Here is the question that I would like to pose to Mr. Ahmadinejad - without expecting a response, of course. Could it be that the main problem he has with the Holocaust of the Jews is that we adhere to a very strict ethics of memory, to use Israeli philosopher Avishai Margalit's felicitous phrase? That we try not to allow any of the victims to have died without a trace? That we try to mourn the horrors that our families have endured, without turning these horrors into mythical heroism?

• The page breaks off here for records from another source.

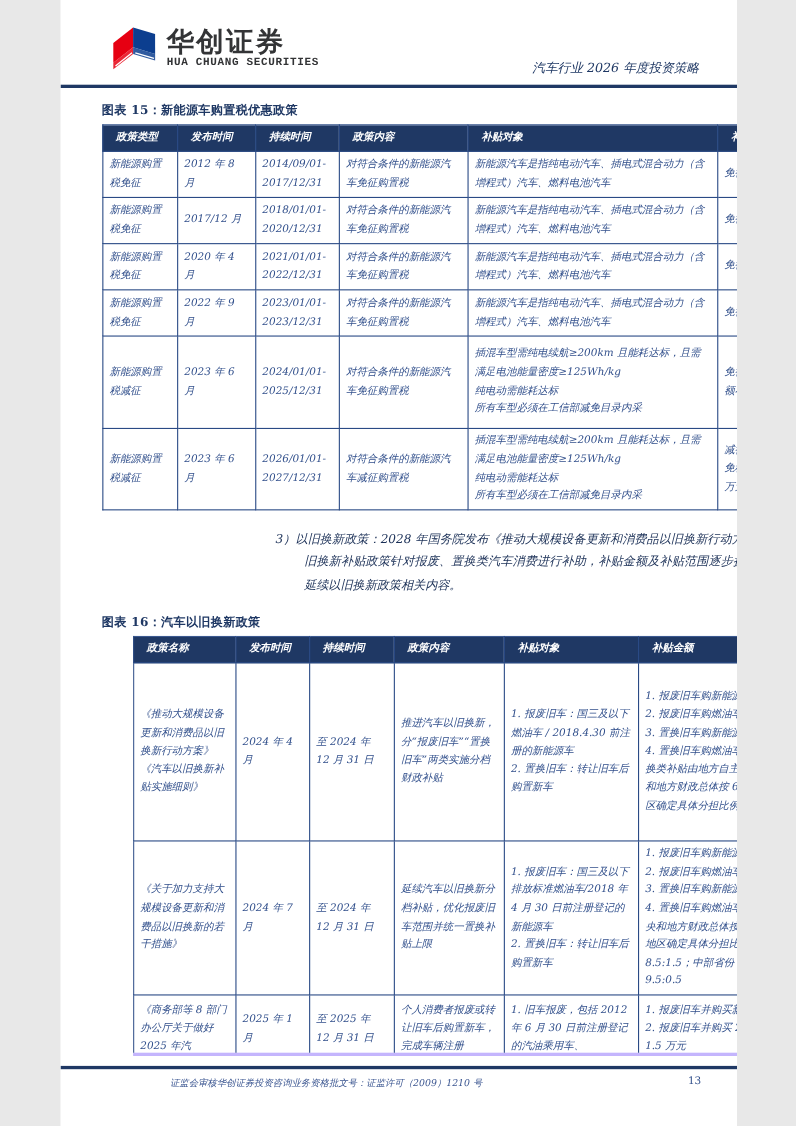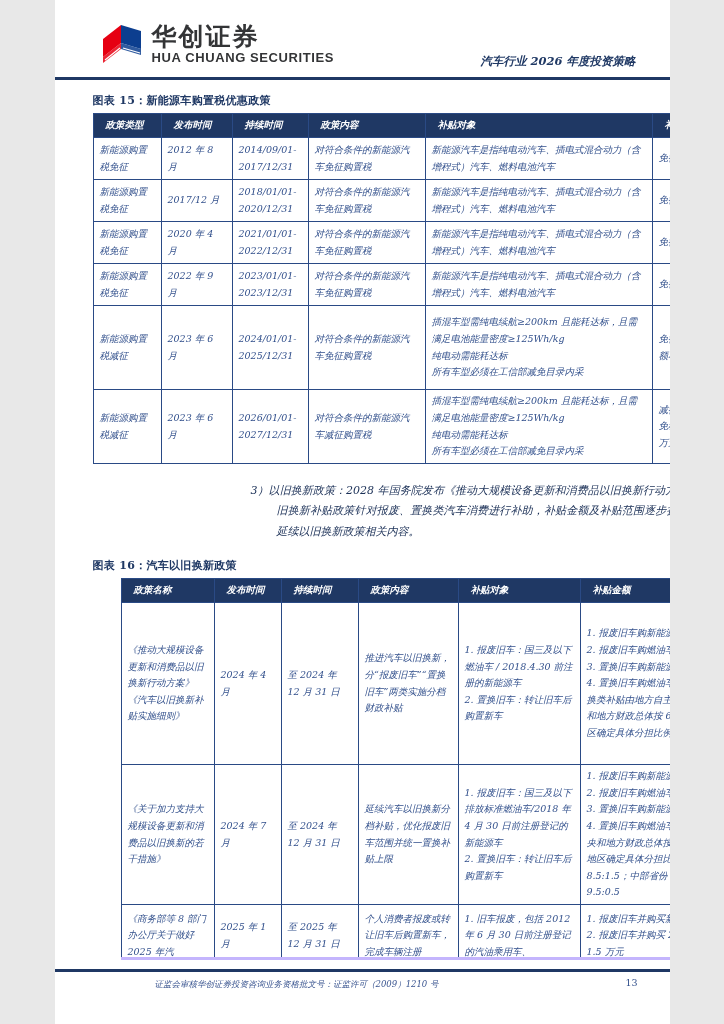--- a/index.html
+++ b/index.html
@@ -14,8 +14,8 @@
   .logo-mark { width:44px; height:44px; margin-right:8px; }
   .logo-cn { font-size:25px; font-weight:bold; color:#333436; letter-spacing:2px;
              font-family:"Liberation Sans",sans-serif; line-height:1.05; }
-  .logo-en { font-size:13px; font-weight:bold; color:#333436; letter-spacing:0.6px;
-             font-family:Liberation Sans, sans-serif; }
+  .logo-en { font-size:10px; font-weight:bold; color:#333436; letter-spacing:0.6px;
+             font-family:Liberation Mono, monospace; }
   .report-title { position:absolute; right:34px; top:54px; font-size:11.5px; font-weight:bold;
                   font-style:italic; color:#1f3864;margin-left:13px; }
   .header-rule { position:absolute; left:0; top:77px; width:724px; height:2.5px; background:#1f3864; }

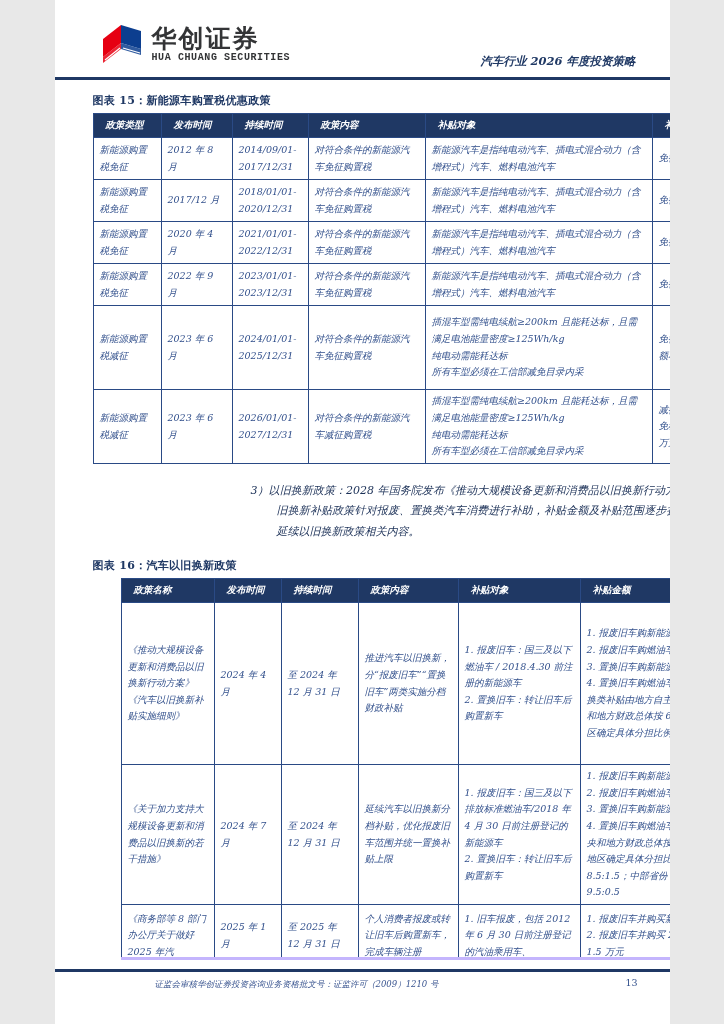--- a/index.html
+++ b/index.html
@@ -16,7 +16,7 @@
              font-family:"Liberation Sans",sans-serif; line-height:1.05; }
   .logo-en { font-size:10px; font-weight:bold; color:#333436; letter-spacing:0.6px;
              font-family:Liberation Mono, monospace; }
-  .report-title { position:absolute; right:34px; top:54px; font-size:11.5px; font-weight:bold;
+  .report-title { position:absolute; right:34px; top:54px; font-size:11.5px; font-weight:normal;
                   font-style:italic; color:#1f3864;margin-left:13px; }
   .header-rule { position:absolute; left:0; top:77px; width:724px; height:2.5px; background:#1f3864; }
   

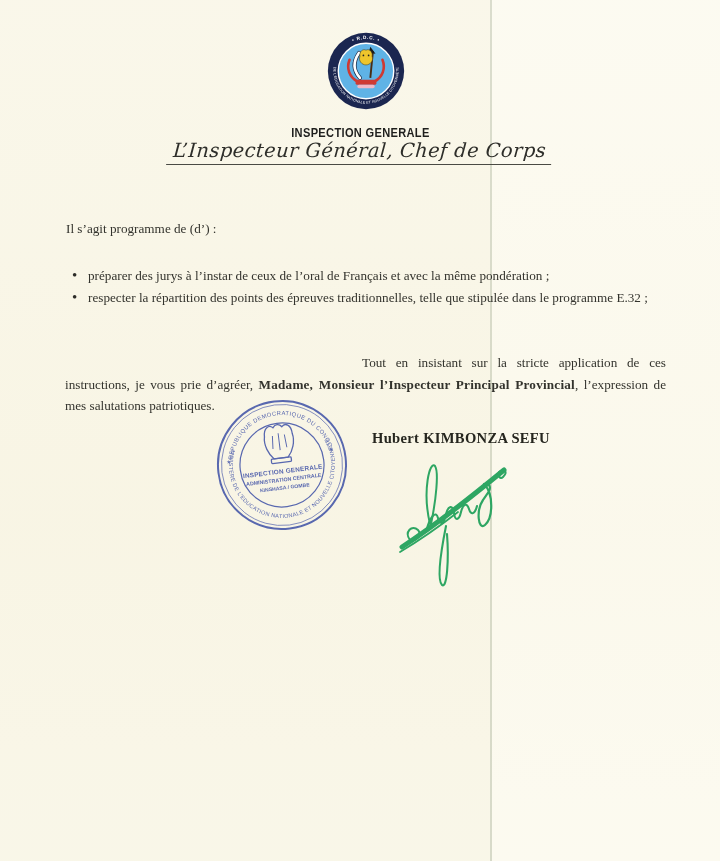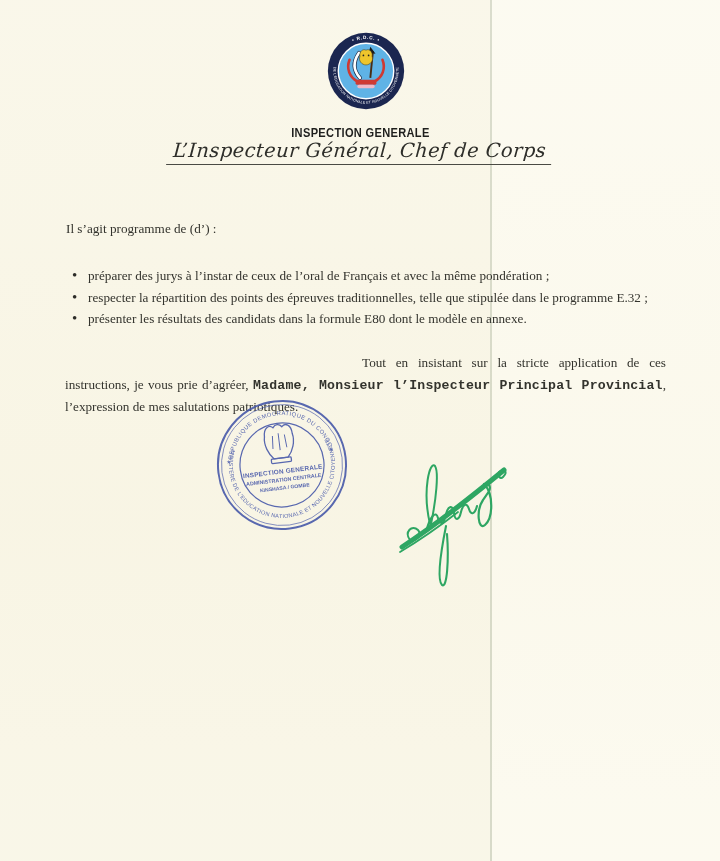--- a/index.html
+++ b/index.html
@@ -109,7 +109,6 @@
 
   <li>préparer des jurys à l’instar de ceux de l’oral de Français et avec la même pondération ;</li>
       <li>respecter la répartition des points des épreuves traditionnelles, telle que stipulée dans le programme E.32 ;</li>
-      <li>présenter les résultats des candidats dans la formule E80 dont le modèle en annexe.</li>
     </ul>
 
   <div class="closing"><span>Tout en insistant sur la stricte application de ces instructions, je vous prie d’agréer, </span><b>Madame, Monsieur l’Inspecteur Principal Provincial</b><span>, l’expression de mes salutations patriotiques.</span></div>

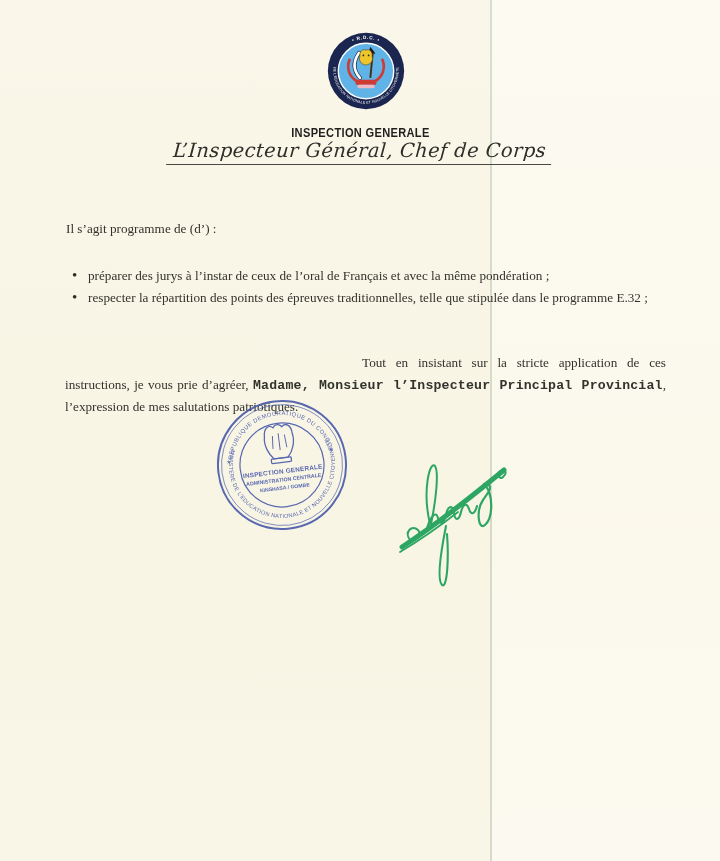--- a/index.html
+++ b/index.html
@@ -37,7 +37,7 @@
   .bullets li::before{content:"•";position:absolute;left:1px;top:-1px;font-size:15px;color:#2c2c28;}
   .closing{position:absolute;left:65px;top:352px;width:601px;
     font-size:13.2px;line-height:21.6px;text-align:justify;text-indent:297px;}
-  .closing b{font-weight:700;letter-spacing:.2px;font-family:Liberation Mono, monospace;}
+  .closing b{font-weight:700;letter-spacing:.2px;}
 
   
   .signatory-name{position:absolute;left:372px;top:430px;font-size:14.6px;font-weight:700;

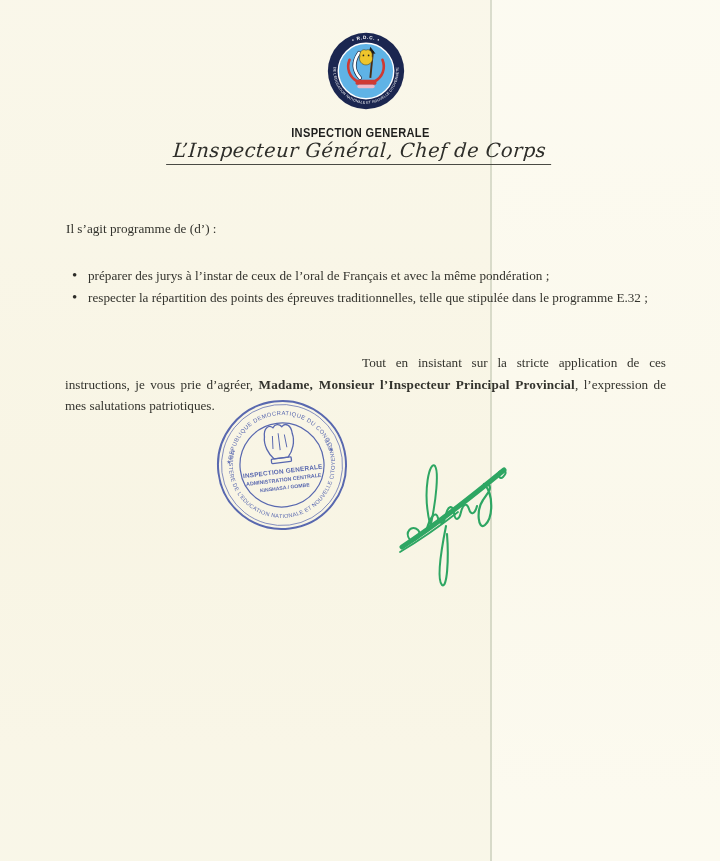--- a/index.html
+++ b/index.html
@@ -113,6 +113,7 @@
 
   <div class="closing"><span>Tout en insistant sur la stricte application de ces instructions, je vous prie d’agréer, </span><b>Madame, Monsieur l’Inspecteur Principal Provincial</b><span>, l’expression de mes salutations patriotiques.</span></div>
 
+  <div class="signatory-name">Hubert KIMBONZA SEFU</div>
 
   <svg class="stamp" viewBox="0 0 160 160" aria-hidden="true">
     <circle class="ln" cx="80" cy="80" r="64" stroke-width="2"></circle>

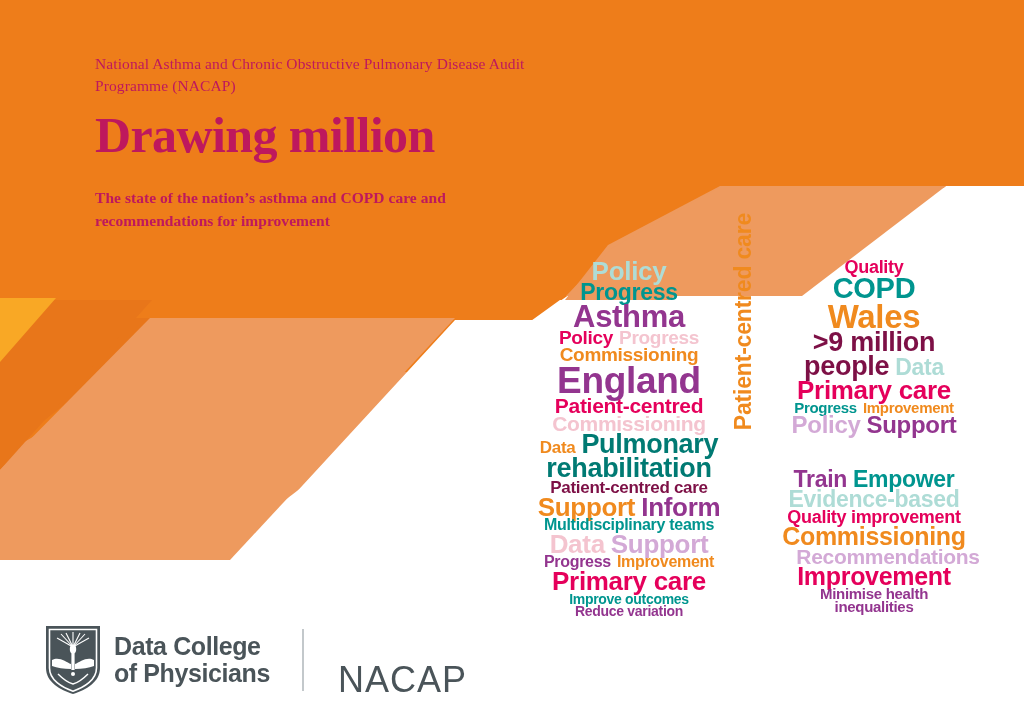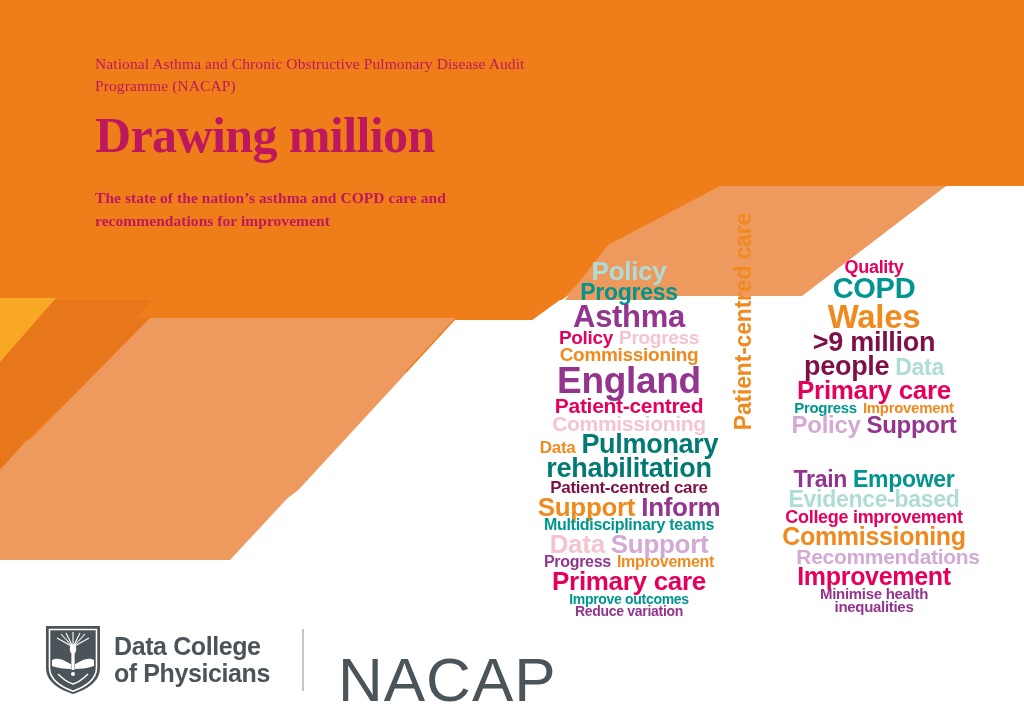--- a/index.html
+++ b/index.html
@@ -166,7 +166,7 @@
         <div class="wline" style="height: 21px;"><span class="w" style="color: rgb(211, 169, 214); font-size: 24px;">Policy</span><span class="w" style="color: rgb(147, 53, 143); font-size: 24px; margin-left: 6px;">Support</span></div>
         <div class="wline" style="height: 20px; margin-top: 34px;"><span class="w" style="color: rgb(147, 53, 143); font-size: 23px;">Train</span><span class="w" style="color: rgb(0, 149, 143); font-size: 23px; margin-left: 6px;">Empower</span></div>
         <div class="wline" style="height: 20px;"><span class="w" style="color: rgb(174, 220, 214); font-size: 23px;">Evidence-based</span></div>
-        <div class="wline" style="height: 16px;"><span class="w" style="color: rgb(229, 0, 91); font-size: 18px;">College improvement</span></div>
+        <div class="wline" style="height: 16px;"><span class="w" style="color: rgb(229, 0, 91); font-size: 18px;">Quality improvement</span></div>
         <div class="wline" style="height: 22px;"><span class="w" style="color: rgb(240, 138, 30); font-size: 25px;">Commissioning</span></div>
         <div class="wline" style="height: 18px;"><span class="w" style="color: rgb(211, 169, 214); font-size: 21px; margin-left: 28px;">Recommendations</span></div>
         <div class="wline" style="height: 22px;"><span class="w" style="color: rgb(229, 0, 91); font-size: 25px;">Improvement</span></div>

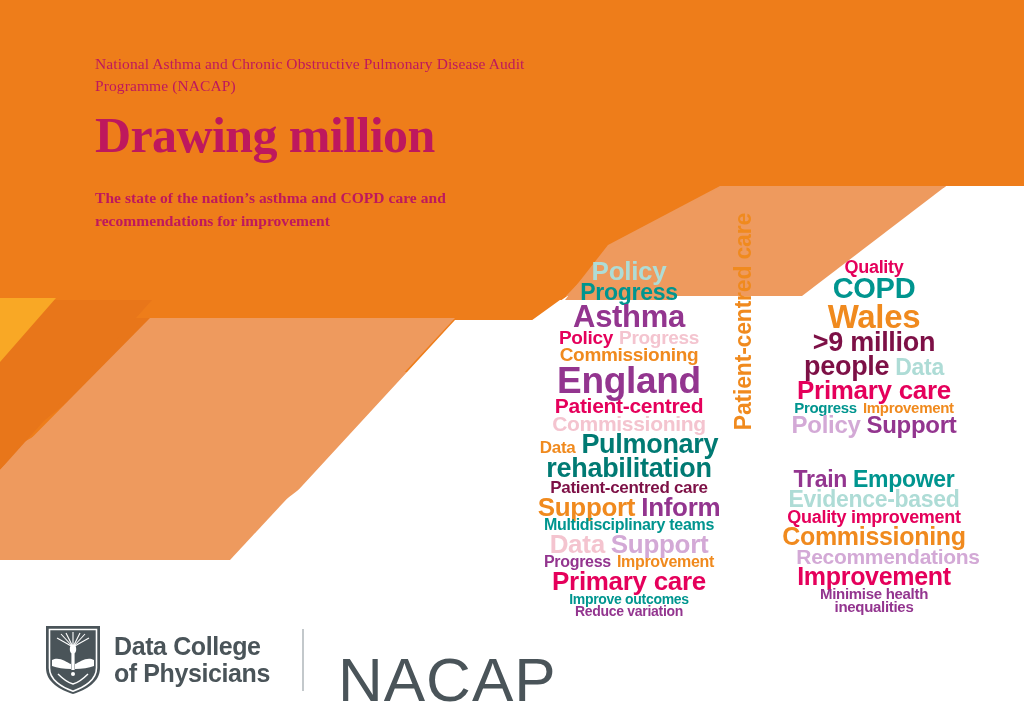--- a/index.html
+++ b/index.html
@@ -68,7 +68,7 @@
     margin-left:32px;margin-right:34px;flex:0 0 auto;
   }
   #nacap-word{
-    color:#4A5459;font-size:62px;font-weight:400;letter-spacing:1px;
+    color:#4A5459;font-size:36px;font-weight:400;letter-spacing:1px;
     line-height:48px;
     margin-top:39px;
   }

Mr. Ahmadinejad perpetuates a regime that has done horrible things to its own people. Khomeini sent scores of thousands of children into a useless war of attrition, arming them with plastic keys he told them would open the doors of paradise. He sent them into minefields using a military approach discarded after WWI, of trying to conquer positions through waves of human beings. Are the people of Iran allowed to mourn this act of horror? Or are they only allowed to glorify the useless death of their children (Khomeini sent them into battle when the Iraqi army was no longer on Iranian soil) by saying that they are shaheeds?

In speaking in favor of the ethics of memory, I do not really address Mr. Ahmadinejad; he seems incurable, and it is only to be hoped that his people will find ways to get rid of him. There is a lesson for us here.

Netanyahu has made the comparison of Iran with Nazi Germany and warning the world that a new Holocaust is on the way the centerpiece of his rhetoric. As Aluf Benn has pointed out, Netanyahu likes to think of himself as the Churchill who refuses to accommodate Hitler. Let us leave aside the question whether the comparison between Nazi Germany and Iran is justified - I think it isn't.

Netanayhu's latest installment was the speech at the UN. (Get the full text of Netanyahu's speech here). The part of the speech in which he attacks Ahmadinejad and the Holocaust denial is certainly justified. But then he moves on to defend operation Cast Lead by comparing it to the London Blitz. Netanyahu plays the Holocaust card to defend the indefensible. Even if Netanyahu thinks that the Gaza operation was justified, the constant harping on the Holocaust to justify Israel's policies in the West Bank and Gaza is both politically useless and ethically problematic.

Nobody in the world can see any connection between the Iranian threat and holding on to the West Bank and pandering to Israel's ideological right. Nobody can see how making the lives of Palestinians miserable will stop Iranian missiles. And while many believe that Israel had the right to defend itself against the Qassam attacks, they feel (and I agree) that the way Operation Cast Lead was conducted is indefensible.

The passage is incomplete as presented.